§ Dataset entries:
::::::
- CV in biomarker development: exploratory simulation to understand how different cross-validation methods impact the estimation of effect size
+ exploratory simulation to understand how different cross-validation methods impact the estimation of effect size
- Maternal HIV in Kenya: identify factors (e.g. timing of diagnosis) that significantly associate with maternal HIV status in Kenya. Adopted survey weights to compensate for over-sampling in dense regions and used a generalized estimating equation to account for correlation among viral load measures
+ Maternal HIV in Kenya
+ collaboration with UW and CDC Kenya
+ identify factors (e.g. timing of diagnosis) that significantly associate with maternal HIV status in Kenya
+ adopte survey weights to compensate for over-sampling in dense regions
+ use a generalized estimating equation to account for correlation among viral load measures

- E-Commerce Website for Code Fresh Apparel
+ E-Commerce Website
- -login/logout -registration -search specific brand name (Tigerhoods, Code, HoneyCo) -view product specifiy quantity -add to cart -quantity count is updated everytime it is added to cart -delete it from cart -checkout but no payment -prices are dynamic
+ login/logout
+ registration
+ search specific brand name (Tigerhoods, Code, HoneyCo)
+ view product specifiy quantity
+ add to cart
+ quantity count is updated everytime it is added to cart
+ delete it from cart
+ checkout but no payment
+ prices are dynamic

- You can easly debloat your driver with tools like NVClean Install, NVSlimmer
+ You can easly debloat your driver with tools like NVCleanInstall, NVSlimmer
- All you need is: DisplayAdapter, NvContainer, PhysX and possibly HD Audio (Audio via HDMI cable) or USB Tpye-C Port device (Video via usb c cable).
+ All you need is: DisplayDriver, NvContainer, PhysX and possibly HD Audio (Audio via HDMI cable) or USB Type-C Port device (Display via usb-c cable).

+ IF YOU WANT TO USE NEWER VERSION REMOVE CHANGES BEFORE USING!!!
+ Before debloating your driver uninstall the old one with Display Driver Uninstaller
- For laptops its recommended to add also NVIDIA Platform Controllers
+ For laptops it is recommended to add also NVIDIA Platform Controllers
::::::
§ About this exercise: When you reach the line that contains "adopte survey weights", stop; that line and every line before it, from the very first line of the data, should be restated word for word.

§ Output of the task:
- CV in biomarker development: exploratory simulation to understand how different cross-validation methods impact the estimation of effect size
+ exploratory simulation to understand how different cross-validation methods impact the estimation of effect size
- Maternal HIV in Kenya: identify factors (e.g. timing of diagnosis) that significantly associate with maternal HIV status in Kenya. Adopted survey weights to compensate for over-sampling in dense regions and used a generalized estimating equation to account for correlation among viral load measures
+ Maternal HIV in Kenya
+ collaboration with UW and CDC Kenya
+ identify factors (e.g. timing of diagnosis) that significantly associate with maternal HIV status in Kenya
+ adopte survey weights to compensate for over-sampling in dense regions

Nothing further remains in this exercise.